O Brasil e o subsistema norte-americano de poder

1º) Tanto Rio Branco e Joaquim Nabuco, embora cada um a seu modo e expressando-se por meio de linguagens diferentes, reconheciam os Estados Unidos como o centro de um subsistema internacional de poder.  Nabuco formulou votos “para que se aumente a imensa influência moral que os Estados Unidos exercem sobre a marcha da civilização e que se manifesta pela existência no mapa do mundo, e pela primeira vez na história, de uma vasta zona neutra, de paz e de livre concorrência humana

2º) A visão realista de Rio Branco permitia-lhe, como outros de seu tempo, o peso dos Estados Unidos na nova distribuição do poder mundial e o fato de a América Latina estava em sua área de influência. Dir-se-ia que o Brasil não tinha alternativa ao estreitamento das relações com os Estados Unidos, descartando a possibilidade de uma aproximação com alguma potência europeia. Para o Brasil, a amizade norte-americana não só assumia um caráter defensivo-preventivo, como lhe permitia jogar com mais desembaraço com seus vizinhos. Ademais, Rio Branco não via a possibilidade de se formar no continente nenhum bloco de poder capaz de opor-se aos Estados Unidos, em razão da fraqueza e da falta de coesão dos países hispânicos.
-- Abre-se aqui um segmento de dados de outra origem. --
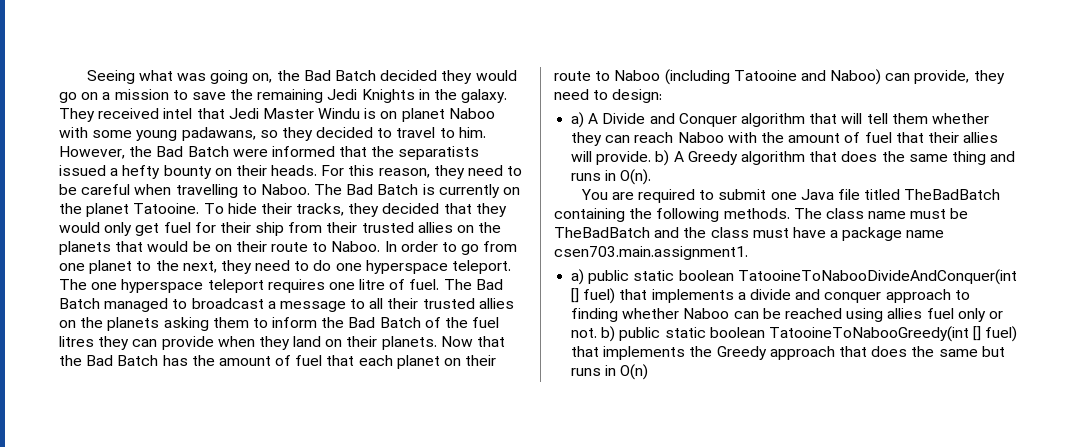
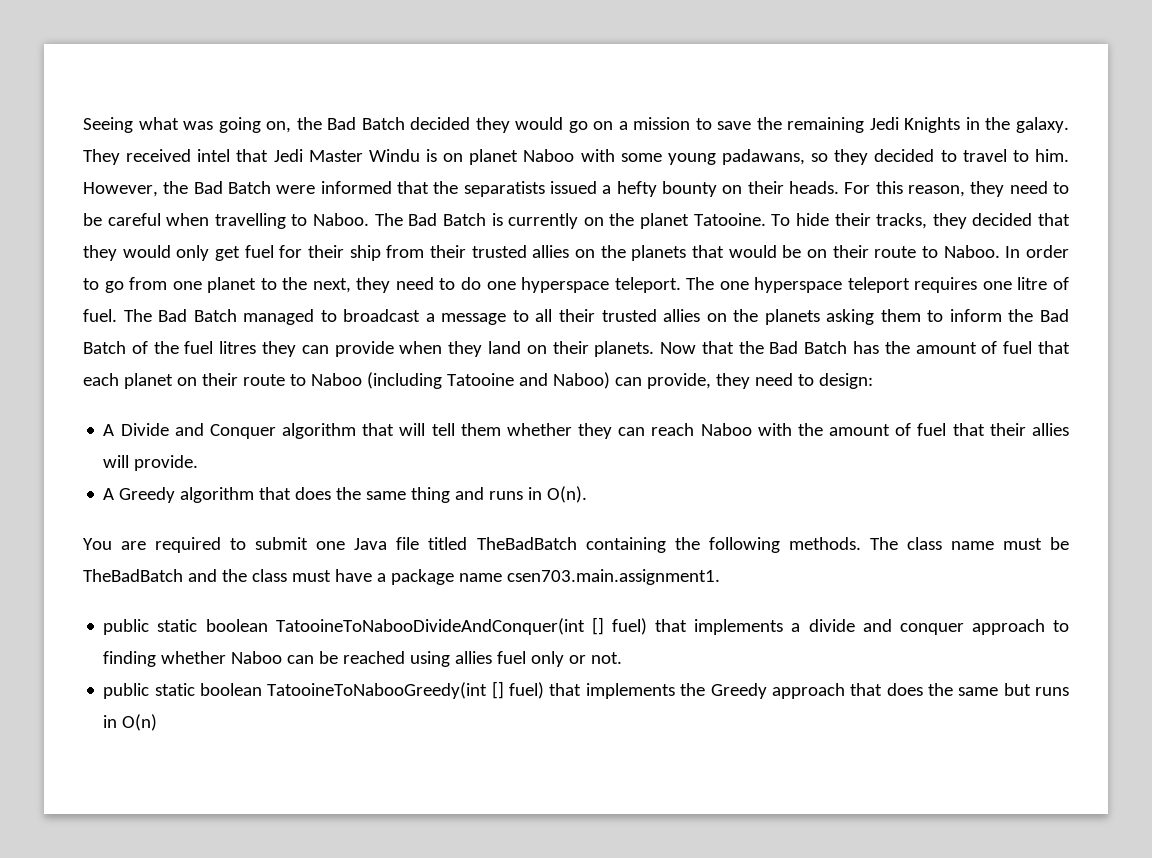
- a) A Divide and Conquer algorithm that will tell them whether they can reach Naboo with the amount of fuel that their allies will provide. b) A Greedy algorithm that does the same thing and runs in O(n).
+ A Divide and Conquer algorithm that will tell them whether they can reach Naboo with the amount of fuel that their allies will provide.
+ A Greedy algorithm that does the same thing and runs in O(n).
- a) public static boolean TatooineToNabooDivideAndConquer(int [] fuel) that implements a divide and conquer approach to finding whether Naboo can be reached using allies fuel only or not. b) public static boolean TatooineToNabooGreedy(int [] fuel) that implements the Greedy approach that does the same but runs in O(n)
+ public static boolean TatooineToNabooDivideAndConquer(int [] fuel) that implements a divide and conquer approach to finding whether Naboo can be reached using allies fuel only or not.
+ public static boolean TatooineToNabooGreedy(int [] fuel) that implements the Greedy approach that does the same but runs in O(n)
3º) A ideia de um sistema continental tornou-se cada vez mais presente no discurso daqueles que se ocupavam da política exterior. Joaquim Nabuco era, entre os brasileiros, quem mais insistia e reconhecia a existência daquele sistema. As repúblicas americanas integravam “um só sistema político”, o continente da paz.

4º) Segundo Nabuco, os Estados Unidos lideravam a criação de “um continente neutralizado para a paz, livre e inacessível às competências da guerra que fazem do resto do mundo, da Europa, Ásia e África, hoje aglomerados, um verdadeiro continente beligerado. Descartava de vez, a possibilidade de alianças europeias, pois, “desde o dia em que a América se constituiu independente da Europa, formou-se um sistema separado, diverso e distinto do europeu. Segundo Nabuco, a Doutrina Monroe tinha caráter defensivo, pois serviria para afastar cobiças estrangeiras. A aliança com os Estados Unidos, por conseguinte, só poderia proporcionar benefícios. Para Rio Branco, a amizade norte-americana tinha um sentido pragmático.

5º) A principal obra de Rio branco foi solução de pendências lindeiras. Contando com a amizade norte-americana, não só evitava dificuldades que poderiam surgir em Washington – capital que, segundo ele, era o principal foco de intrigas contra o Brasil – como podia eventualmente utilizá-la a seu favor. A aproximação entre os dois países dava-lhe mais liberdade para negociar com as nações sul-americanas na busca de solução para os ainda pendentes problemas de fronteira.